_INFORMATION SUPPLIED_:

○ ○ ○ ○ ○

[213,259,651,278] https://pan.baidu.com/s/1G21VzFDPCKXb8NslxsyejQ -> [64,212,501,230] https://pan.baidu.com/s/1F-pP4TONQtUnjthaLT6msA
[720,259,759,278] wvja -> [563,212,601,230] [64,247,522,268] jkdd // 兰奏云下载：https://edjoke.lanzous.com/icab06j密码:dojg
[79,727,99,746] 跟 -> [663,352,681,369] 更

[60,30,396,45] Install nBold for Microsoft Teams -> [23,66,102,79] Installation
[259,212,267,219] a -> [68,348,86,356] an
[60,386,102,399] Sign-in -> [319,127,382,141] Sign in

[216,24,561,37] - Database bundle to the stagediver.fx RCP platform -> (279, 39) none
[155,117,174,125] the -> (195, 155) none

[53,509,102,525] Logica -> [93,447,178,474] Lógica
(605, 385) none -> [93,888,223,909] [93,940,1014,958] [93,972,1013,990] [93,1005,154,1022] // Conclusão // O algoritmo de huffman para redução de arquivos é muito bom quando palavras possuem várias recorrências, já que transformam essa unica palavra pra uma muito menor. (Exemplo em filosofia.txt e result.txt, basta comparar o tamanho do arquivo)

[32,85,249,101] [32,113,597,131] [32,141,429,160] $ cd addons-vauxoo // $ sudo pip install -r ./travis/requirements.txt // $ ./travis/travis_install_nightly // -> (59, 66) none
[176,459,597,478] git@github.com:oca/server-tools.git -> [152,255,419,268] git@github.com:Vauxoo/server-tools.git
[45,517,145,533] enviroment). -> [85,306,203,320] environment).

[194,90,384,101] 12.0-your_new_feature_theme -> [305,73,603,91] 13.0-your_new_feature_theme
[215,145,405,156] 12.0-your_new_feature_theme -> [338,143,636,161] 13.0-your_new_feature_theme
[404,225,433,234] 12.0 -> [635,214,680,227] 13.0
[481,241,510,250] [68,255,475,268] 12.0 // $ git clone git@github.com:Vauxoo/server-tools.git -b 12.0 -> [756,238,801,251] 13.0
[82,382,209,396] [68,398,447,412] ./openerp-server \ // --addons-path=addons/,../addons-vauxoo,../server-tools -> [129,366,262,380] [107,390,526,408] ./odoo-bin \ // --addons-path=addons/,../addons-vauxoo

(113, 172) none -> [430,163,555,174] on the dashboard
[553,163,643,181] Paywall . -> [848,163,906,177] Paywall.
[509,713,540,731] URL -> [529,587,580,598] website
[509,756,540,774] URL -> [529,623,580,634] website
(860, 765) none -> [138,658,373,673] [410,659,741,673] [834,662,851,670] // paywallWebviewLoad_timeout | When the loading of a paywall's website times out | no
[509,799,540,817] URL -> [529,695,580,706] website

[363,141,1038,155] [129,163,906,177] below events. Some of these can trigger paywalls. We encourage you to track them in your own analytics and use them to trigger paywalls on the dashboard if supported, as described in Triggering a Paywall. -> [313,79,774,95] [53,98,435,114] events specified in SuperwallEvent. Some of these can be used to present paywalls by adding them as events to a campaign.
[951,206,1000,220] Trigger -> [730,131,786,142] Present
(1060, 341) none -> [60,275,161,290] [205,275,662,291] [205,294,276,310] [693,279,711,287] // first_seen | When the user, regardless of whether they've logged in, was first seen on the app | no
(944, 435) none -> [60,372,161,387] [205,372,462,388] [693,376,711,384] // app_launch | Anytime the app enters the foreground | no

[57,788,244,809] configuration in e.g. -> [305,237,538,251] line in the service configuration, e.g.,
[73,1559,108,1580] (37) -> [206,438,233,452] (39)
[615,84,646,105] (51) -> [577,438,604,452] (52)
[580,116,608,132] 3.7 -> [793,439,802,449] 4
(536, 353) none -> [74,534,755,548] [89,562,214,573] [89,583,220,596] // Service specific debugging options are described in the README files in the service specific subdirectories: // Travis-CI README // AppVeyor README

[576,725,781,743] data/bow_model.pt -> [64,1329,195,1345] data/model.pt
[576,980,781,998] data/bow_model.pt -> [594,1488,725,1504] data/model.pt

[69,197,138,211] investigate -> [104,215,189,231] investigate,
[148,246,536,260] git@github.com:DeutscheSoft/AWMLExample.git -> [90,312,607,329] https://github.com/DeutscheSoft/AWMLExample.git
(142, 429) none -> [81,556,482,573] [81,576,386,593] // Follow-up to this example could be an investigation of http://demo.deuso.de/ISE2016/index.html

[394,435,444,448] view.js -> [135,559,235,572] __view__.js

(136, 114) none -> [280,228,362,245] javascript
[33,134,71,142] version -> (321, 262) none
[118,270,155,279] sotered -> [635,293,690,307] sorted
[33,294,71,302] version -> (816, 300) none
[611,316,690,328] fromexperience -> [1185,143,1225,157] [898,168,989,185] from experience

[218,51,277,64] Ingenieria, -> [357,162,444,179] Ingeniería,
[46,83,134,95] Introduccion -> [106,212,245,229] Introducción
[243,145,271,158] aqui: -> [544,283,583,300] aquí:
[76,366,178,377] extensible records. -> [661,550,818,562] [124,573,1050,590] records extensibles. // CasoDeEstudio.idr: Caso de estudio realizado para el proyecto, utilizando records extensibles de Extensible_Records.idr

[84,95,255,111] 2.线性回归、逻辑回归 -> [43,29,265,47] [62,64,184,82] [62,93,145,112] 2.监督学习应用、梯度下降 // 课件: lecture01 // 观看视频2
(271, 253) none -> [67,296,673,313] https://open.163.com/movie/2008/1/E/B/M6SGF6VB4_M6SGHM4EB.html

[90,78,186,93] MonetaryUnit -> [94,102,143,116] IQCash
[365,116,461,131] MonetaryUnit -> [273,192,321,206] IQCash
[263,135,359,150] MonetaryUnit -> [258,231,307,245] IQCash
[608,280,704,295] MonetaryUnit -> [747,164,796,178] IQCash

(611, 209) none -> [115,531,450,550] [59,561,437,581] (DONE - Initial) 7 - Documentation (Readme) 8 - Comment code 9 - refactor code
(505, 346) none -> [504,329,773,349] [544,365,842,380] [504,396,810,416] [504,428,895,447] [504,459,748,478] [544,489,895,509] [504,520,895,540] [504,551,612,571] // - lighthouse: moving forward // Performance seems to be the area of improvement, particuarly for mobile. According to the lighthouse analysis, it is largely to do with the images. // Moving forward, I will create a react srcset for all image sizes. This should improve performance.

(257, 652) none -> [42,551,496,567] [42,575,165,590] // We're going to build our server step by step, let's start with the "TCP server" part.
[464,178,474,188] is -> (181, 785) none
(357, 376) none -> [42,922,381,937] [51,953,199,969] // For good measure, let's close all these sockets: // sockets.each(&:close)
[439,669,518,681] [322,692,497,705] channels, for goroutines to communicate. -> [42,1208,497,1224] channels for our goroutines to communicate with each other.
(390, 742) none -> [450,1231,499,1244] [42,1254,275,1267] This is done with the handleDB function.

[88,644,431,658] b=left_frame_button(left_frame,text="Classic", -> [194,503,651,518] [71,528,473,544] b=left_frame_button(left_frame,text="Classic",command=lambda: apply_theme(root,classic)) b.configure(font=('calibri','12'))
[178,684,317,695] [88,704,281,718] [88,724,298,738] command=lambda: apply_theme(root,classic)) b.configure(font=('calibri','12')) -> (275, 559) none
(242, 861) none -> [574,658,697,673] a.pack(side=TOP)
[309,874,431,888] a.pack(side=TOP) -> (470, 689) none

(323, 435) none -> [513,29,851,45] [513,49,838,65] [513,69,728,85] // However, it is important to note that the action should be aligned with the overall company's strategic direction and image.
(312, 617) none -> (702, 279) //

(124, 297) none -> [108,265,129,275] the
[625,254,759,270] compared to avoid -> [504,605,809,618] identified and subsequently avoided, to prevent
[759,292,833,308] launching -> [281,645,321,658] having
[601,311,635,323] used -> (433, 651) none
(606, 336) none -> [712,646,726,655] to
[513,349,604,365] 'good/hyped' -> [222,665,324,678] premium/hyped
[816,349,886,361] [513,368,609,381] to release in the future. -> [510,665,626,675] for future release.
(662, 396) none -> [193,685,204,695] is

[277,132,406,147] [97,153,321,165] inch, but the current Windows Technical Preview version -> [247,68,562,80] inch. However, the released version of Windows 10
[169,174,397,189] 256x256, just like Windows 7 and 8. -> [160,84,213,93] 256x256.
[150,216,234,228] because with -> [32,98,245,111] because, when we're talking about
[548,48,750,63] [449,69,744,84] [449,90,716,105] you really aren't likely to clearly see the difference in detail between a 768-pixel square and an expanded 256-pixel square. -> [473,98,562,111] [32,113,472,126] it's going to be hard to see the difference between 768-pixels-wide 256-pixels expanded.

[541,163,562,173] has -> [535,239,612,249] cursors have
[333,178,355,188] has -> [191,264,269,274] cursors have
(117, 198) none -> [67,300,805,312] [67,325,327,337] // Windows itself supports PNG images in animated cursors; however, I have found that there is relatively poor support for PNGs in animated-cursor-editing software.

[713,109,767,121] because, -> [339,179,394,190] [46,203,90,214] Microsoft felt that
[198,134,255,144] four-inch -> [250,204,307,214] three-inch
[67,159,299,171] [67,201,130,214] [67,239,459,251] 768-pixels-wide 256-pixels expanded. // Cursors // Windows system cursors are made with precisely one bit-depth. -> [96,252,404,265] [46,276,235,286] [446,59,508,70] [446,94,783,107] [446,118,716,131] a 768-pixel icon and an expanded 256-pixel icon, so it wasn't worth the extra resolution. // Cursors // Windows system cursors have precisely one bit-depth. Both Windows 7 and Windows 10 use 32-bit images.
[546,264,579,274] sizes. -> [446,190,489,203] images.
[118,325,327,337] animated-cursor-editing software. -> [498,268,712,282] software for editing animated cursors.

○ ○ ○ ○ ○

_TASK PROMPT_: Please copy out each line of the material that contains the string "dashboard".

_WRITTEN ANSWER_:
(113, 172) none -> [430,163,555,174] on the dashboard
[363,141,1038,155] [129,163,906,177] below events. Some of these can trigger paywalls. We encourage you to track them in your own analytics and use them to trigger paywalls on the dashboard if supported, as described in Triggering a Paywall. -> [313,79,774,95] [53,98,435,114] events specified in SuperwallEvent. Some of these can be used to present paywalls by adding them as events to a campaign.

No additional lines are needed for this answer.